Redacción (Martes, 14-01-2020, Gaudium Press) El horror de la amputación de una pierna en un hospital español de caridad en pleno siglo XVII, puede ser fácil de imaginar.
No más leer los relatos de lo que era la cirugía en aquellos tiempos sin anestesia, ni antibióticos, ni instrumentos quirúrgicos apropiados y en condiciones higiénicas que dejaban mucho que desear, ayuda a hacernos una idea completa del estado de atraso que se padecía pero también de la capacidad de sufrimiento de las gentes de esa época, que asumían el dolor sin tanta lamentación y pena, como no sucede hoy con casi todos los dolientes del mundo que no más comienzan los dolores y ya están exigiendo desesperadamente analgésicos, sedantes y morfina.
A Miguel Pellicer, un campesino pobre de 19 años de edad, tuvieron que cortarle una pierna gangrenándosele cuatro dedos abajo de la rodilla, seguramente con dolores tremendos.
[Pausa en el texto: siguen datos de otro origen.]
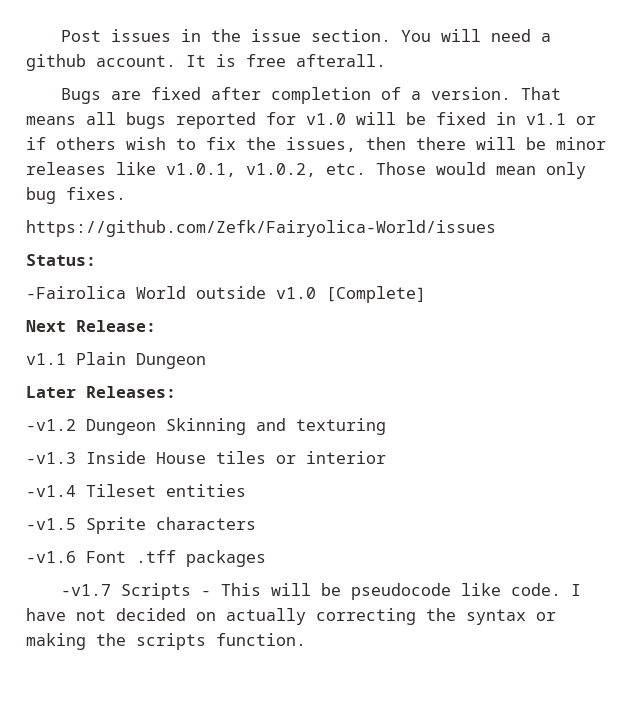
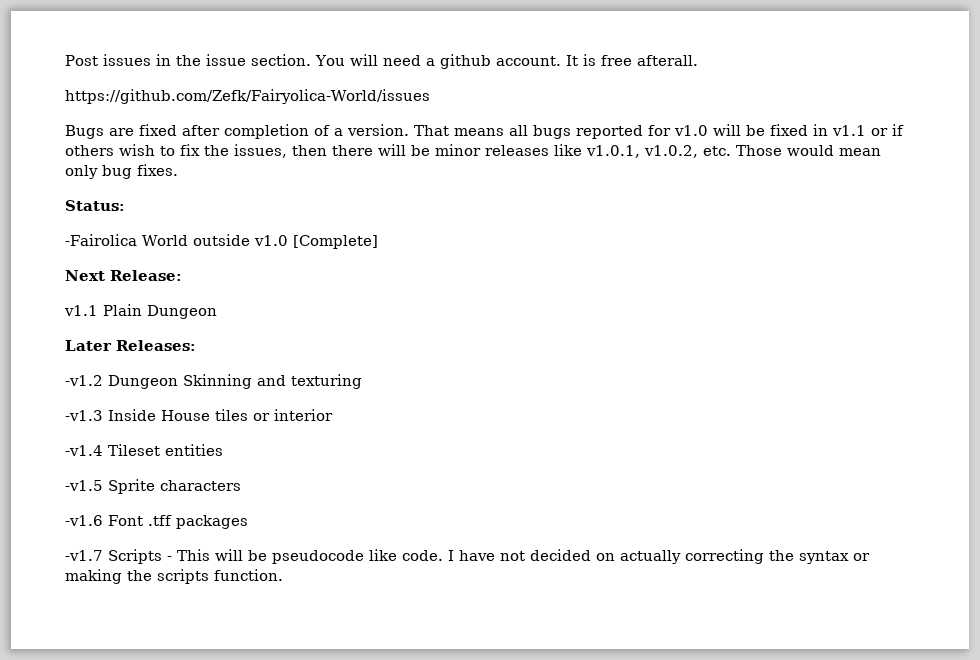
(386, 60) none -> [65,89,430,104] // https://github.com/Zefk/Fairyolica-World/issues
[26,220,496,237] // https://github.com/Zefk/Fairyolica-World/issues -> (178, 170) none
Eso fue en el mes de octubre de 1637.
Nuestra Señora del Pilar de Zaragoza
Como era analfabeta y labrador de oficio, también podemos imaginar el estado de ánimo en que quedó al verse reducido a la mendicidad a las puertas del Santuario de la Virgen del Pilar, donde se había ubicado para pedir limosna, oír misa todos los días y aplicarse con fe española en la herida del muñón todavía apenas sanándose, aceite de las lámparas votivas que la feligresía dejaba allá encendidas. Ciertamente pedía curarse pronto para volver a la casa de su padres en el campo, a pie, apoyado en una muleta y con una pierna de palo.
Pero Nuestra Señora del Pilar le dio mucho más. Al poco tiempo de haber llegado a casa y al final de un día de trabajo en el terruño familiar, habiéndose retirado a dormir un sueño profundo y reparador, sus padres al entrar en la habitación que compartían y verlo tendido sobre el jergón, notaron un agradable aroma, y al iluminar con un candil el cuerpo de su hijo derrotado por la vida, notaron que debajo de la manta sobresalían dos piernas.
Del milagro hay actas notariales, testimonios juramentados, declaraciones de testigos -incluida por supuesto la del cirujano que cortó la pierna- confirmaciones episcopales y otras pruebas que lo hacen irrefutable. Calanda, el minúsculo pueblito aragonés de donde era Miguel, se volvió famoso y hoy también allá hay un bello templo votivo a la Virgen del Pilar, edificado con la fe y las limosnas de sus habitantes. Son tan famosas sus celebraciones de Semana Santa que la UNESCO tuvo que declararlas Patrimonio Cultural de la Humanidad.
A Miguel le creció otra pierna ya que la suya había sido enterrada en un cementerio de Zaragoza. Incluso el rey se interesó en el milagro y delegó al Conde-Duque de Olivares que averiguara hasta la total confirmación el hecho que terminó siendo reconocido plenamente por una nación que tiene fama de desconfiada y temperamental.
Para Dios nada hay imposible. A pesar del esfuerzo que han hecho los enemigos de la Cristiandad por desvirtuar el milagro, comenzando por el ya difunto director de Cine Luis Buñuel -que hizo todo lo posible para que las celebraciones santas de Calanda fueran simplemente tenidas como algo costumbrista, folclórico y turístico- parece que la fe todavía se mantiene firme en ese pueblo aragonés y quiera Dios siga subiendo al Cielo como incienso.
En la Imitación de Cristo hay una queja y consejo de Jesús para quienes pasan por momentos duros de la vida y buscan soluciones en la cosas de este mundo. (1) La humanidad no puede seguir depositando su confianza solamente en el progreso material, en el diagnóstico de la máquinas y en los cada vez más desconcertantes inventos para solucionar problemas de salud: medicaciones que alivian pero afectan el organismo, trasplantes de órganos, implantes de dispositivos, conexiones artificiales, uso de restos de niños abortados, y cuando todo esto no soluciona nada, acudir a la eutanasia como un desafío a la Divina Voluntad de nuestro Creador, el único que tiene absoluto derecho sobre nuestra vida.
Miguel vivió diez años más después del milagro. A los treinta ya cumplidos murió asistido espiritualmente dejando un testimonio de fe y confianza en Dios, que con certeza fortaleció también a muchos de sus contemporáneos y a los que todavía hoy creen firmemente y mantendrán la fe, a pesar de las terribles pruebas que Nuestra Señora nos advirtió cuando le dijo a la pobre Jacinta muriéndose en un hospital de Lisboa, que algunos médicos ya no curaban porque estaban perdiendo la fe.
Por Antonio Borda
(1) Imitación de Cristo, Libro III, Cap. XXX.